Could you restate word for word the lines running from the one with "margin-left: none ->" to the end of the data, both ends included, but without pictures?

--- Records for the exercise ---

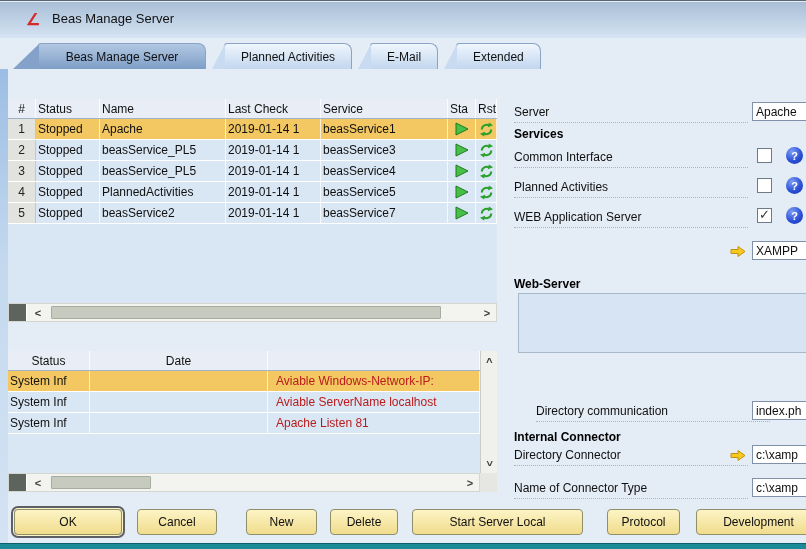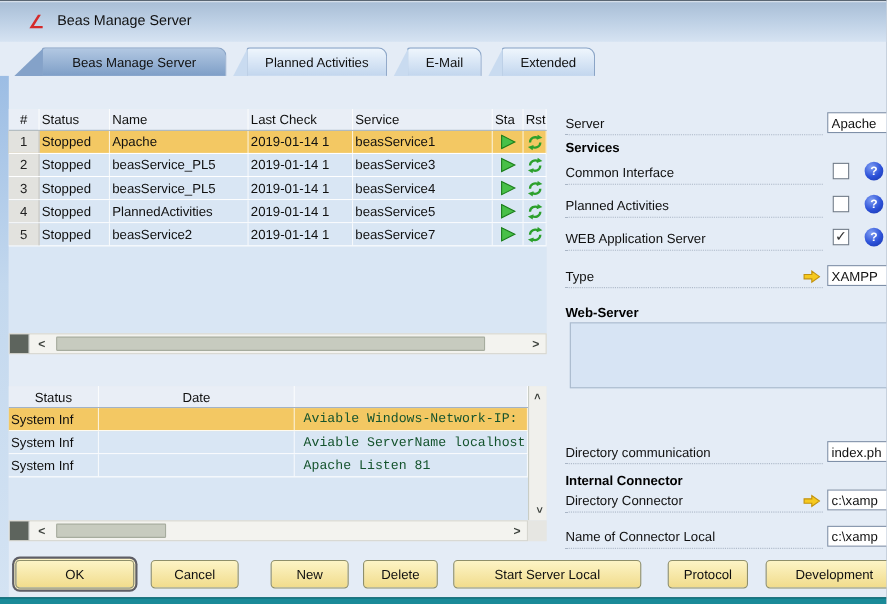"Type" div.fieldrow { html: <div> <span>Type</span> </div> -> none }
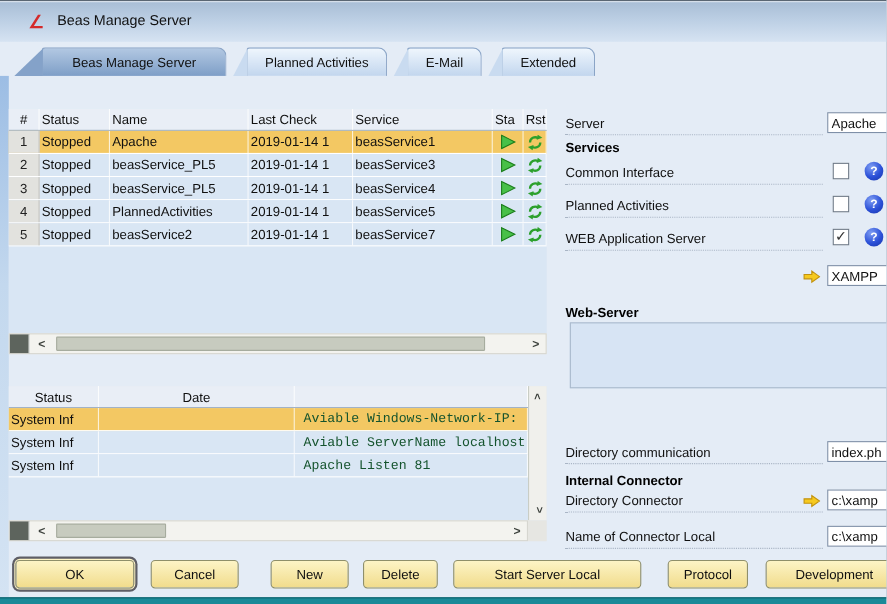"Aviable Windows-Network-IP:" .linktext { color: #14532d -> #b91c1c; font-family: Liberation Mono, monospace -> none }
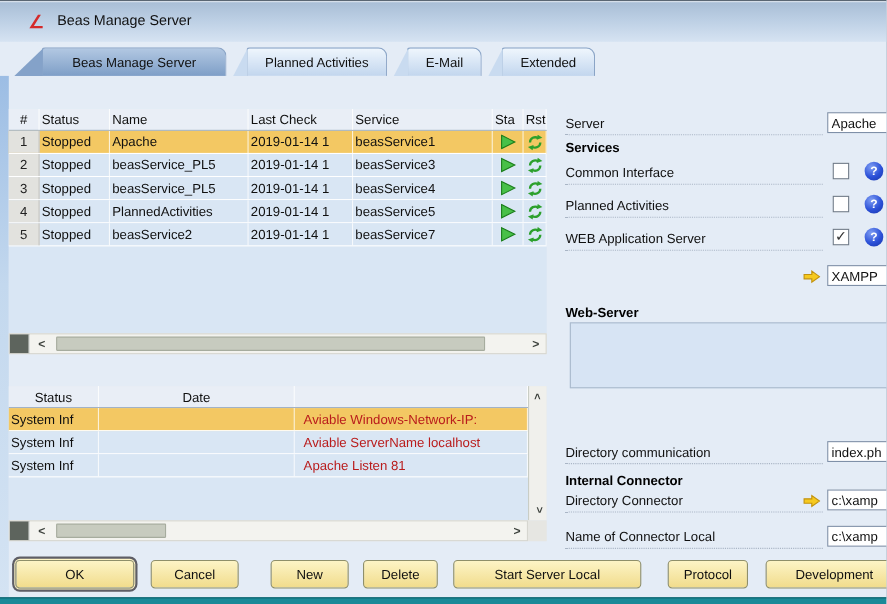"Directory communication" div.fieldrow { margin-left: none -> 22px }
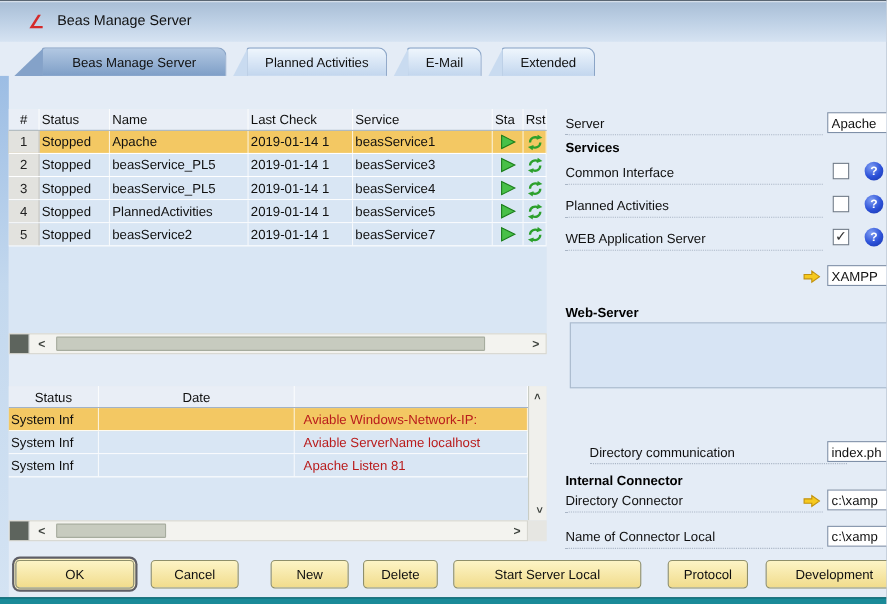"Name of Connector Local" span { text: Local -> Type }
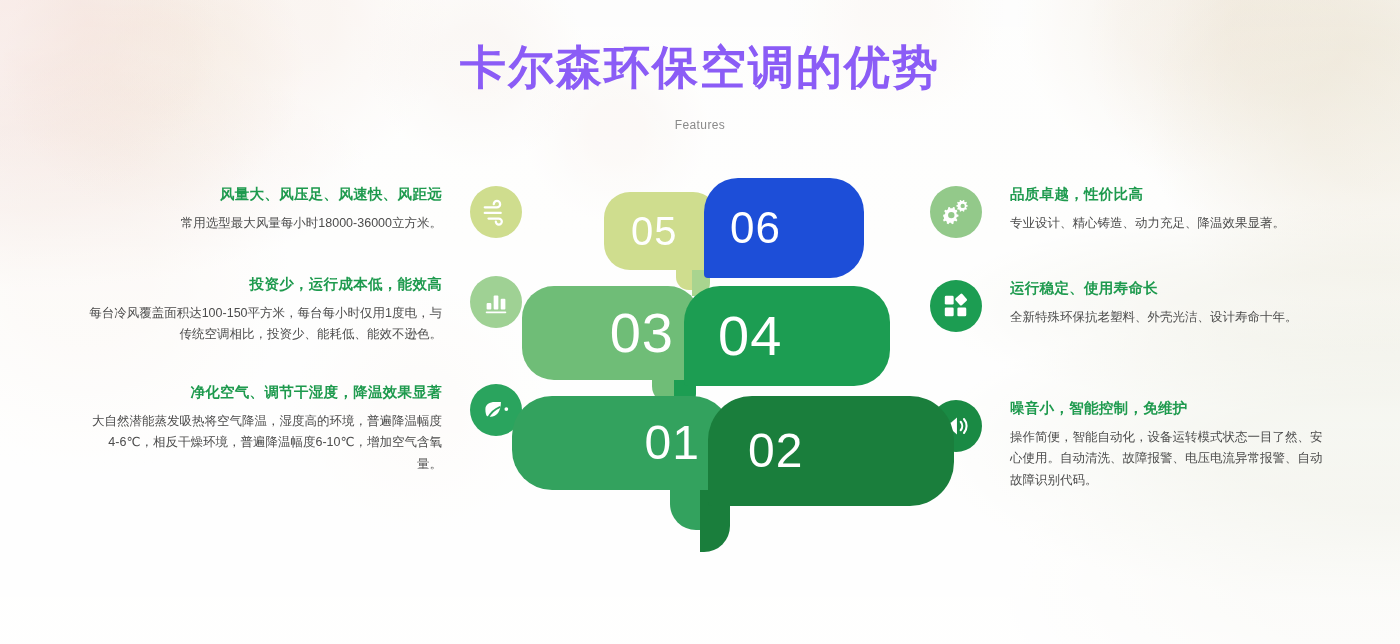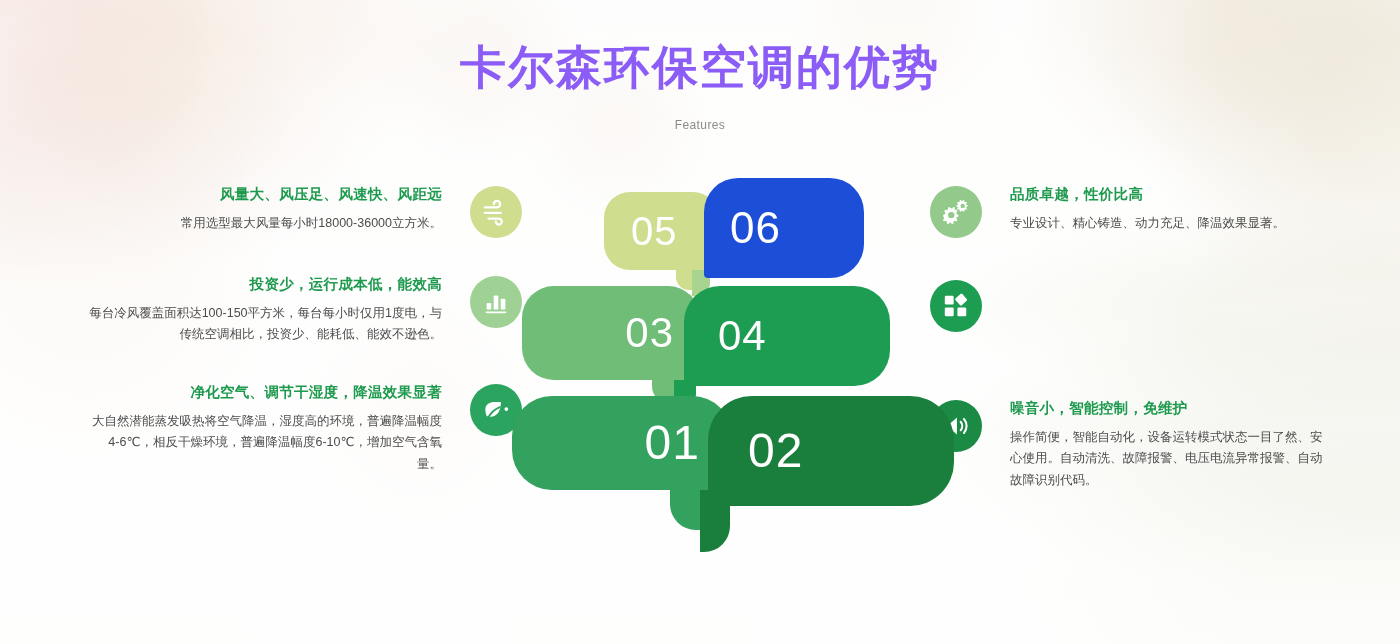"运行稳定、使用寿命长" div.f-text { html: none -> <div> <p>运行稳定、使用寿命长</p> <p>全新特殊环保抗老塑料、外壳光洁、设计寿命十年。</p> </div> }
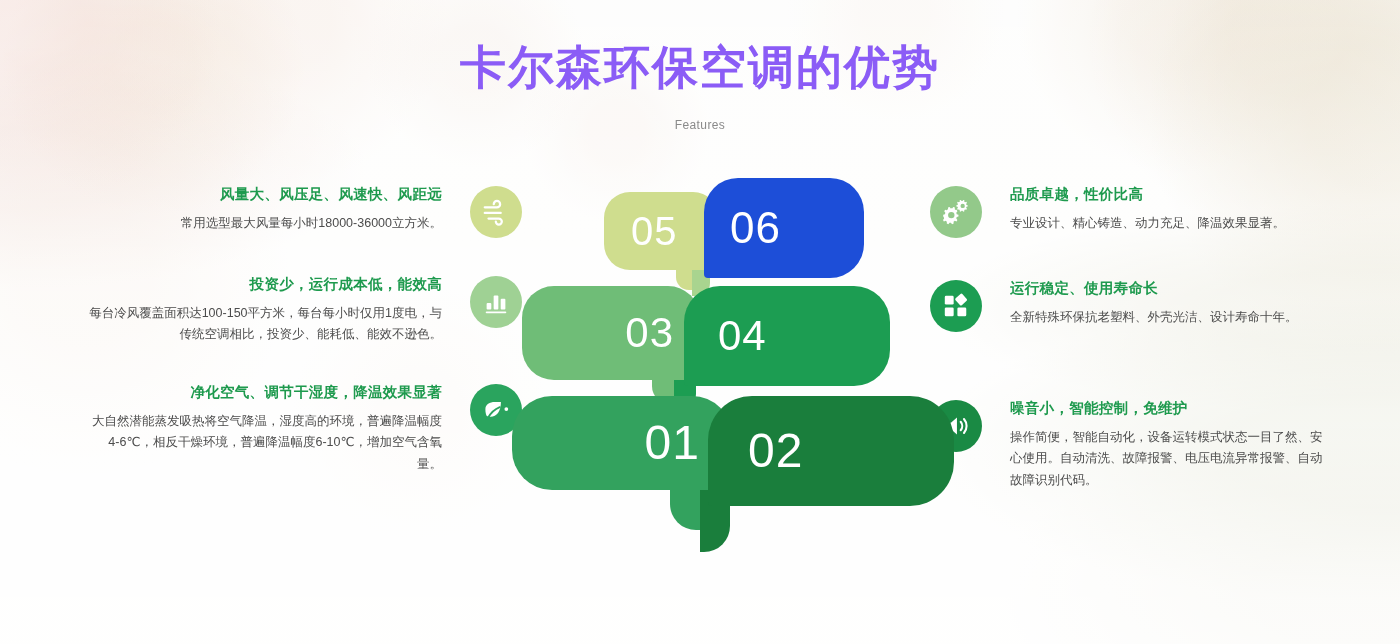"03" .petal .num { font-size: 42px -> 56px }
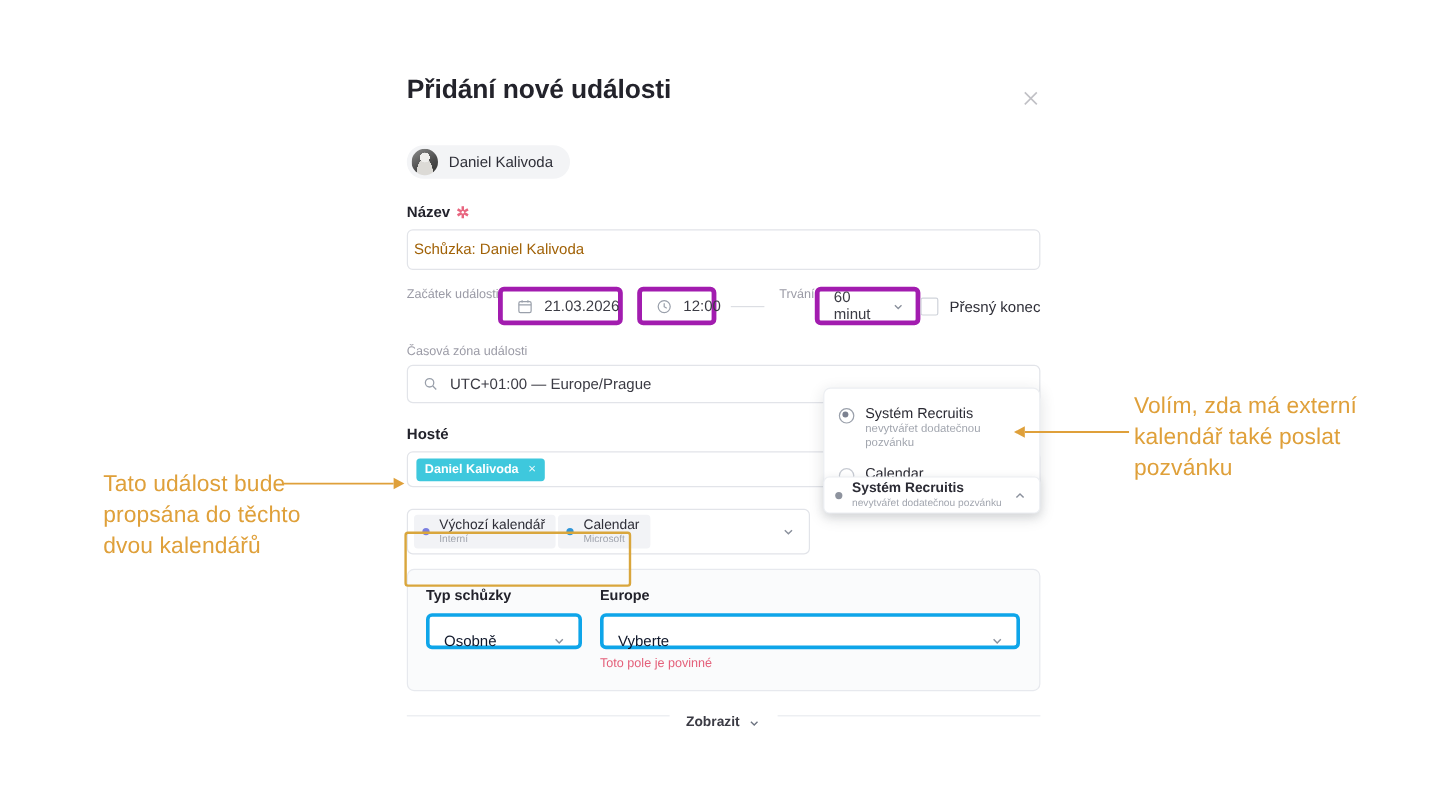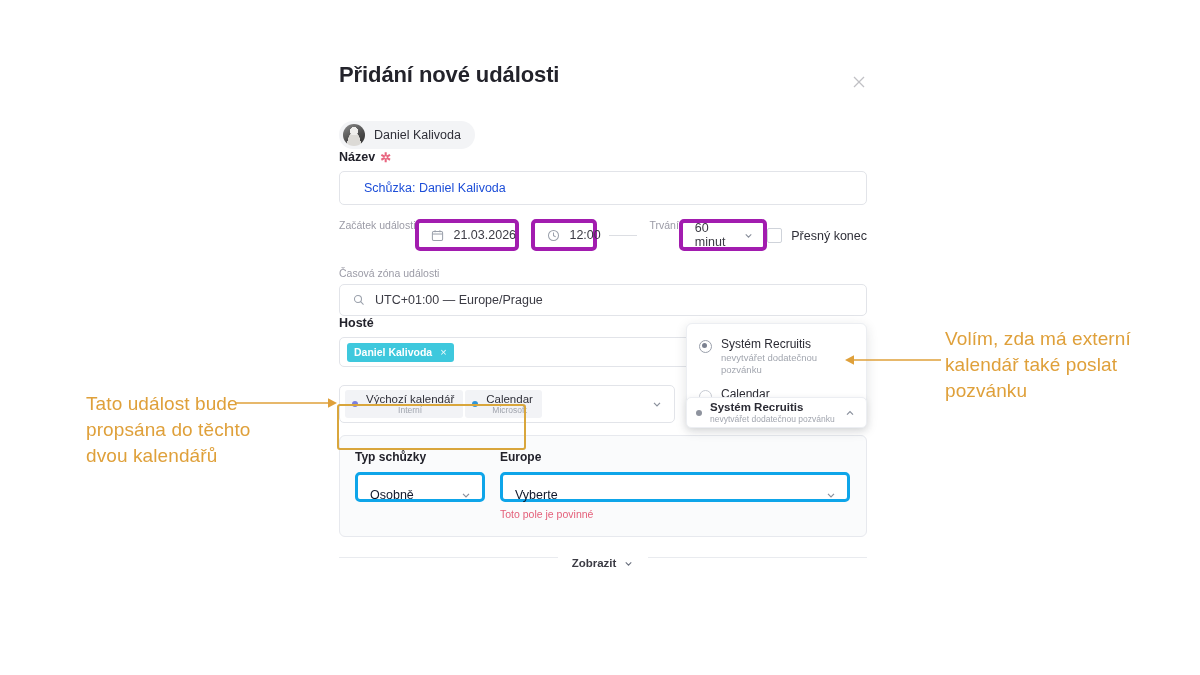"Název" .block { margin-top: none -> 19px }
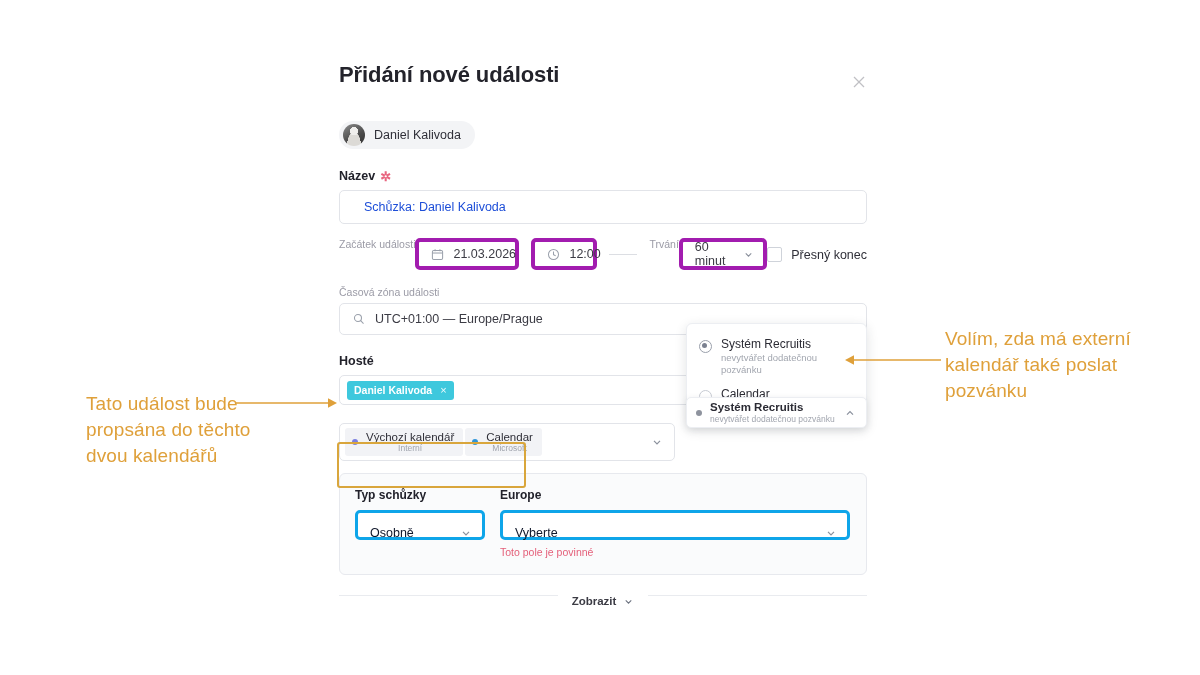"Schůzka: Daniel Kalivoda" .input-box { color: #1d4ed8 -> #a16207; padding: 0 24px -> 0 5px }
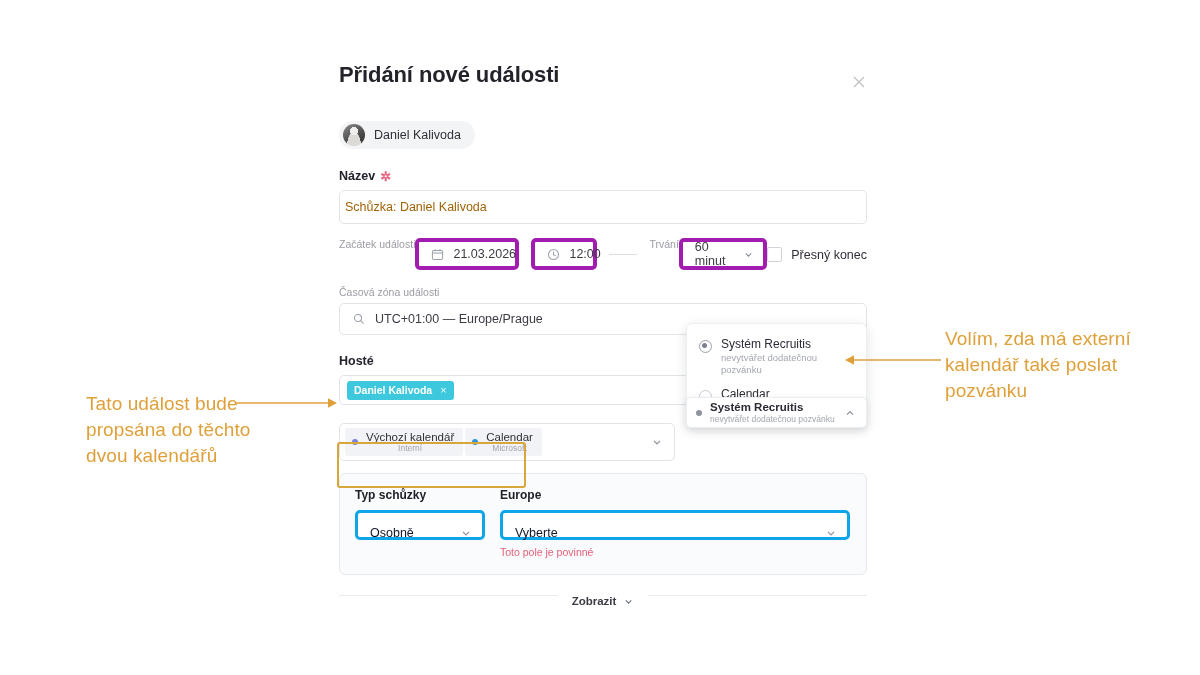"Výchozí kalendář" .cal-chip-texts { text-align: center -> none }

---

* _Exercise answer_:
"Directory communication" div.fieldrow { margin-left: none -> 22px }
"Name of Connector Local" span { text: Local -> Type }
"运行稳定、使用寿命长" div.f-text { html: none -> <div> <p>运行稳定、使用寿命长</p> <p>全新特殊环保抗老塑料、外壳光洁、设计寿命十年。</p> </div> }
"03" .petal .num { font-size: 42px -> 56px }
"Název" .block { margin-top: none -> 19px }
"Schůzka: Daniel Kalivoda" .input-box { color: #1d4ed8 -> #a16207; padding: 0 24px -> 0 5px }
"Výchozí kalendář" .cal-chip-texts { text-align: center -> none }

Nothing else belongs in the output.